Oh sweet Jesus!
These whining, moaning, insecure, infantile "young adults" today. You make me feel so old because all the coddling has distilled you into something I just don't recognize anymore. Your spoon-fed angst makes me just plain tired. Moan some more to me about your fucking parent issues. Cry me the Nile about your biological clock. Shove. Your. "Career." Get. Over. Yourselves.
Answer me this: How can you be so goddamn self-righteous and concurrently be so fucking insecure? You absolutely cannot be a know-it-all and be afraid of your own goddamn shadow. It doesn't work that way, you fucking babies. Your declarations do not jibe with your wimpering; your behaviors do not support your attitudes.
Your anxious search for validation, correctness, and sense of individuality becomes completely drowned-out by the literal begging to be accepted by very specific groups.
I ain't going to listen to your fucking sniveling anymore. I don't want to hear your manifestos of weakness in-person or as you publicly seek therapy via mobile telephone. No!
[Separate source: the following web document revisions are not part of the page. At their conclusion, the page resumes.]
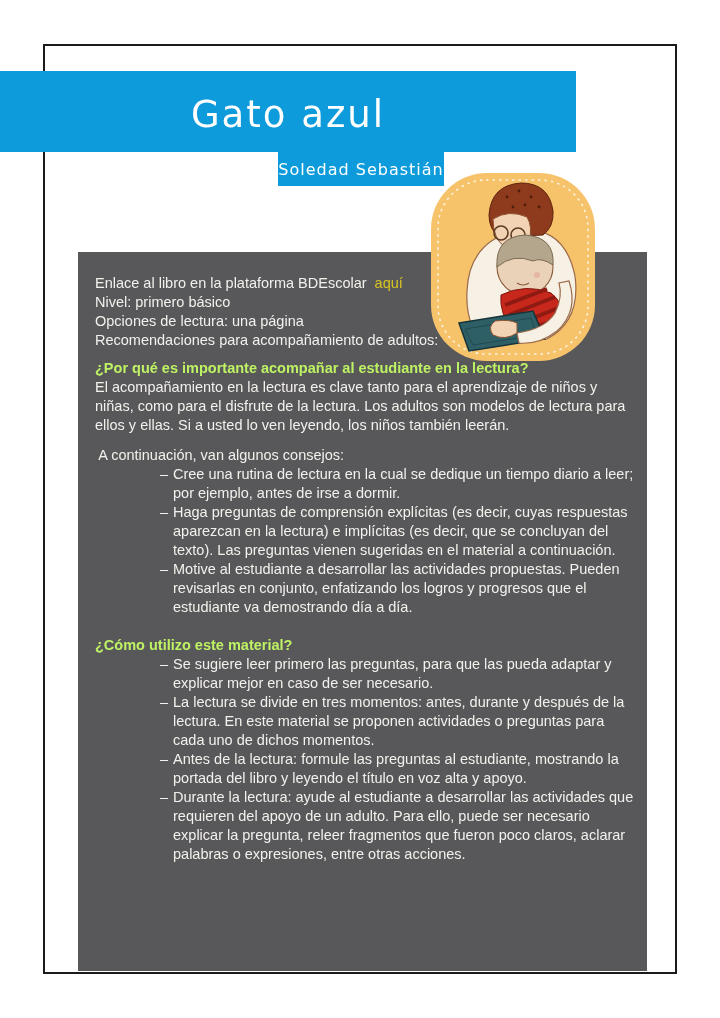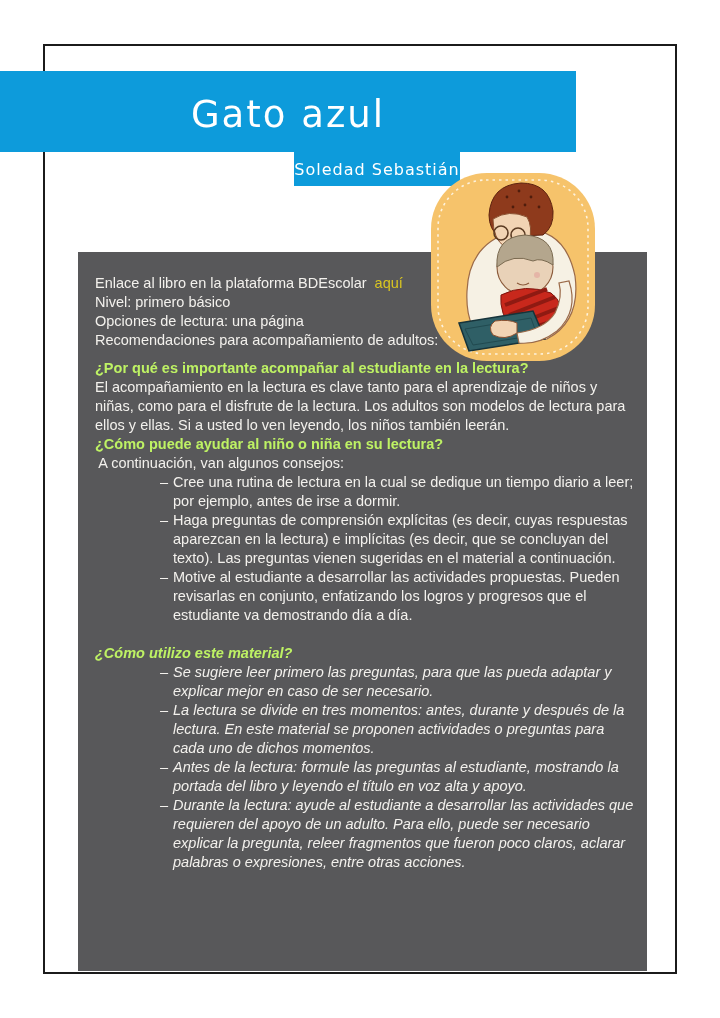--- a/index.html
+++ b/index.html
@@ -31,7 +31,7 @@
     font-size:37px;font-weight:500;letter-spacing:2px;margin-top:6px;
   }
   .author-box{
-    position:absolute;left:294px;top:152px;width:166px;height:34px;
+    position:absolute;left:278px;top:152px;width:166px;height:34px;
     background:var(--band_blue);z-index:3;
     display:flex;align-items:center;justify-content:center;
   }

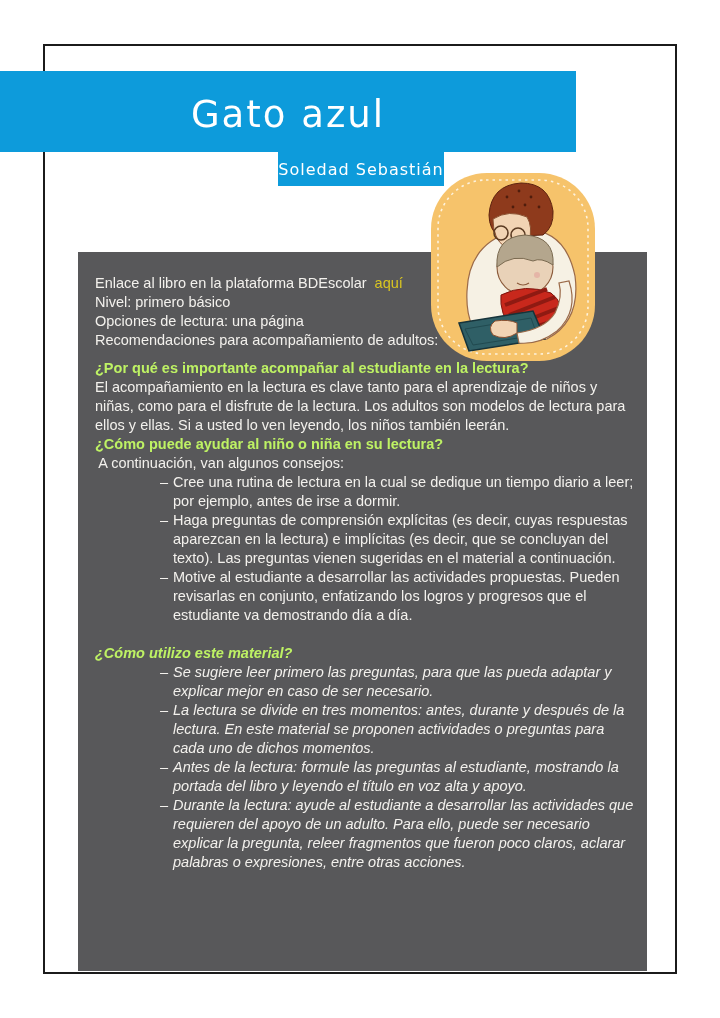--- a/index.html
+++ b/index.html
@@ -66,7 +66,7 @@
   .intro{margin-bottom:9px;}
   .intro div{white-space:pre;}
   .link-yellow{color:var(--link_yellow);margin-left:8px;cursor:pointer;}
-  .sec-why p{}
+  .sec-why p{margin-bottom:11px;}
   .lead{white-space:pre;}
   ul.dash{list-style:none;margin-left:65px;}
   ul.dash li{position:relative;padding-left:13px;}

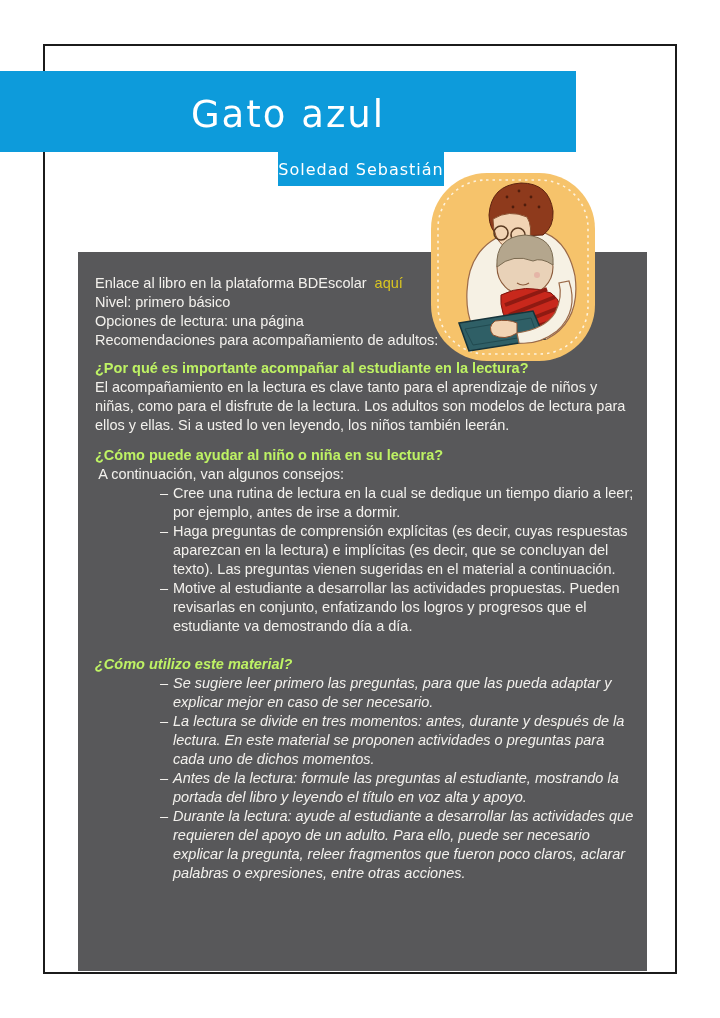--- a/index.html
+++ b/index.html
@@ -139,7 +139,6 @@
     </div>
 
     <div class="sec-help">
-      <div class="hd">¿Cómo puede ayudar al niño o niña en su lectura?</div>
       <div class="lead"> A continuación, van algunos consejos:</div>
       <ul class="dash">
         <li data-bullet="–">Cree una rutina de lectura en la cual se dedique un tiempo diario a leer; por ejemplo, antes de irse a dormir.</li>

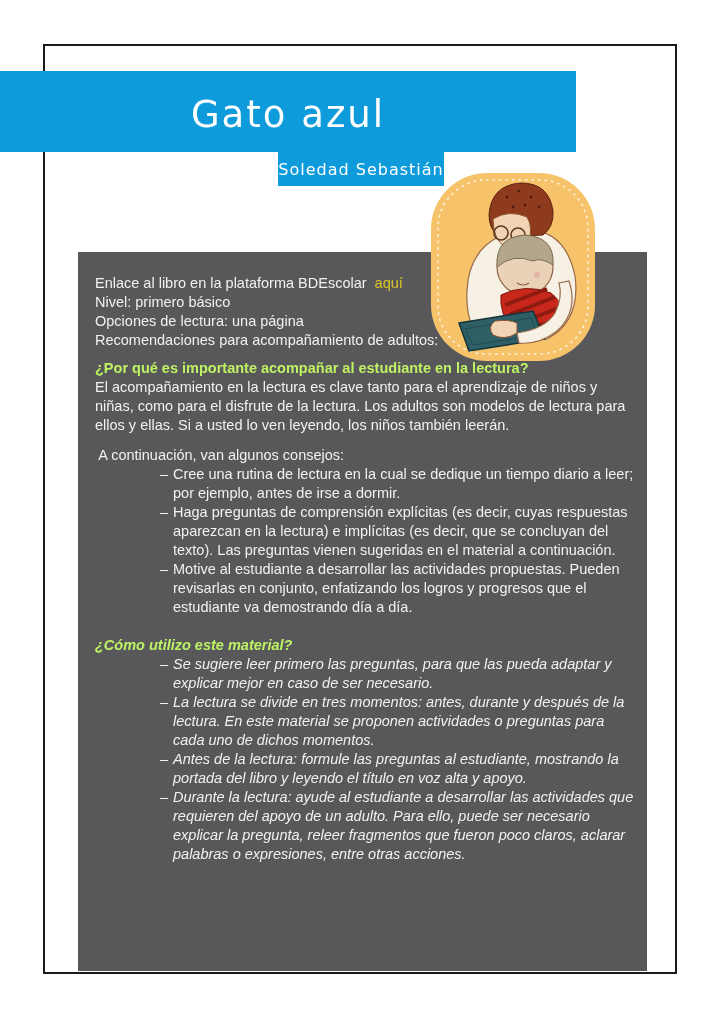--- a/index.html
+++ b/index.html
@@ -71,7 +71,7 @@
   ul.dash{list-style:none;margin-left:65px;}
   ul.dash li{position:relative;padding-left:13px;}
   ul.dash li::before{content:attr(data-bullet);position:absolute;left:0;top:0;}
-  .sec-use{margin-top:19px;font-style:italic;}
+  .sec-use{margin-top:19px;}
 </style>
 </head>
 <body>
Just f-in' grow up or I'm going to have to build myself a giant spatula so I can move you out of my way when you all implode into heaps of thumb-sucking fetal-positioned relinquishment.
When you realize that this isn't all yours, let me know. I have a medal for you (since even the most basic of human responses will have to feel like some sort of accomplishment for you to understand (even then it'll be all, "How come I didn't get a bigger medal?)). Did you wipe yourselves today, babies?
It just needed saying, as they say in Ohio.